Но Сереха уже знал, как сделать так, чтобы лесные цвета не слились с сиреневым. Надо было сделать ту часть фона, что непосредственно прилегала к фигуре чуть более темной, чем та, что располагалась по краям холста. И нужен был почти неуловимый цветопереход на самой фигуре: от ярчайших, сияющих, даже излучающих свет тонов на лице, плечах, груди и раскинутых в парящем полете руках до бледных, угасающих на ногах и животе. Соответственно и теневые участки должны были быть разных тонов.

Аля держала слово. Она только отодвинулась со своим чурбачком подальше от мольберта и напряженно всматривалась в то, что появлялось на холсте. Серега не замечал ее присутствия. Он делал фигуру — главное содержание картины.

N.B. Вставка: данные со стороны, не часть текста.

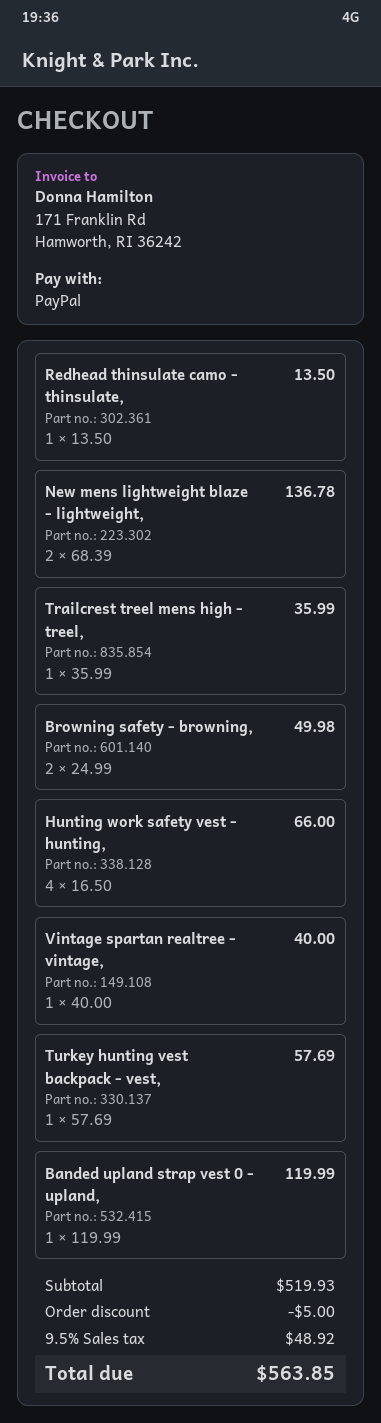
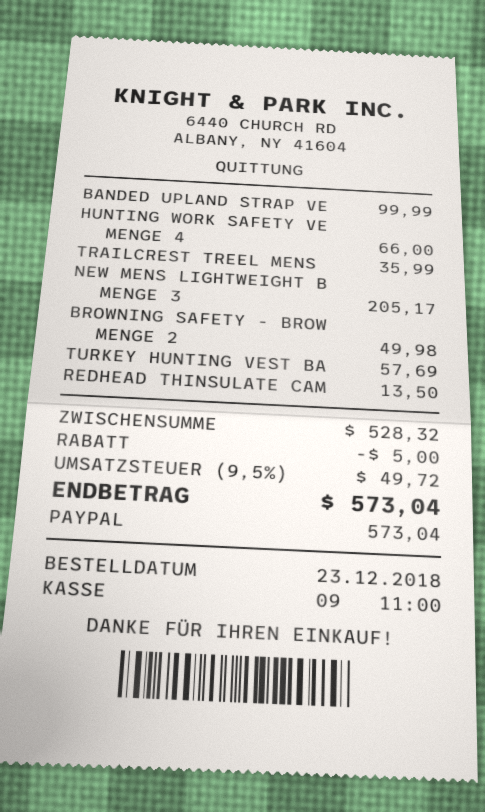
New mens lightweight blaze - lightweight,: 2 for 136.78 -> 3 for 205.17
Vintage spartan realtree - vintage,: 1 for 40.00 -> none
Banded upland strap vest 0 - upland,: 1 for 119.99 -> 1 for 99.99
subtotal: 519.93 -> 528.32
tax: 9.5% = 48.92 -> 9.5% = 49.72
total: 563.85 -> 573.04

Прописать лицо он считал делом десятым, главное — правильно скомпоновать цвета, где надо — размыть, где надо — сделать грань, где-то осветлить, а где-то — подтемнить. При этом руки работали как-то автоматически, будто где-то в Серегином теле стоял некий микропроцессор, уже давно настроенный на эту работу. А в мозгу, как всегда, были линии, оттенки, контуры, зримые и даже осязаемые формы. Всплыла какая-то из фраз, которые Серега говорил своим «мурзилкам» в Доме пионеров: «Представьте себе, что вы — Солнце!» Да, лихо он иногда говорил! «Перед вами лицо человека. В вашей власти сделать его бледным, смуглым, багровым, как у алкоголика, нежно-розовым, как у красавицы. Вы можете сделать одно и то же лицо и красивым, и мерзким — знайте только, как его осветить. Оттените морщины, и тридцатилетний станет стариком. Больше света на лоб — и получится святой или мудрец. Больше тени там же — выйдет шизоид или убийца. Больше тени у глаз — выйдет скорбь…»

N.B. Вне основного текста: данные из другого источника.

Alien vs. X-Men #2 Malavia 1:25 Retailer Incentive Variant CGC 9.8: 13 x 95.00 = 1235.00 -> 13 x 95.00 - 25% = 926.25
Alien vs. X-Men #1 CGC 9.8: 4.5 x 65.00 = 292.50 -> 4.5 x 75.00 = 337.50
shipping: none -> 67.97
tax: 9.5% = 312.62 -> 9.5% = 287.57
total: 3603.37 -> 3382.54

Но объяснять — одно, а делать — другое. Словами не опишешь, как сделать тень у глаз выражением скорби, а не следом от кулачного удара. И нельзя объяснить, отчего свет на лбу в сознании зрителя ассоциируется со святостью и мудростью, а не просто со сверкающей лысиной. Это — талант и вдохновение, а они описанию не поддаются.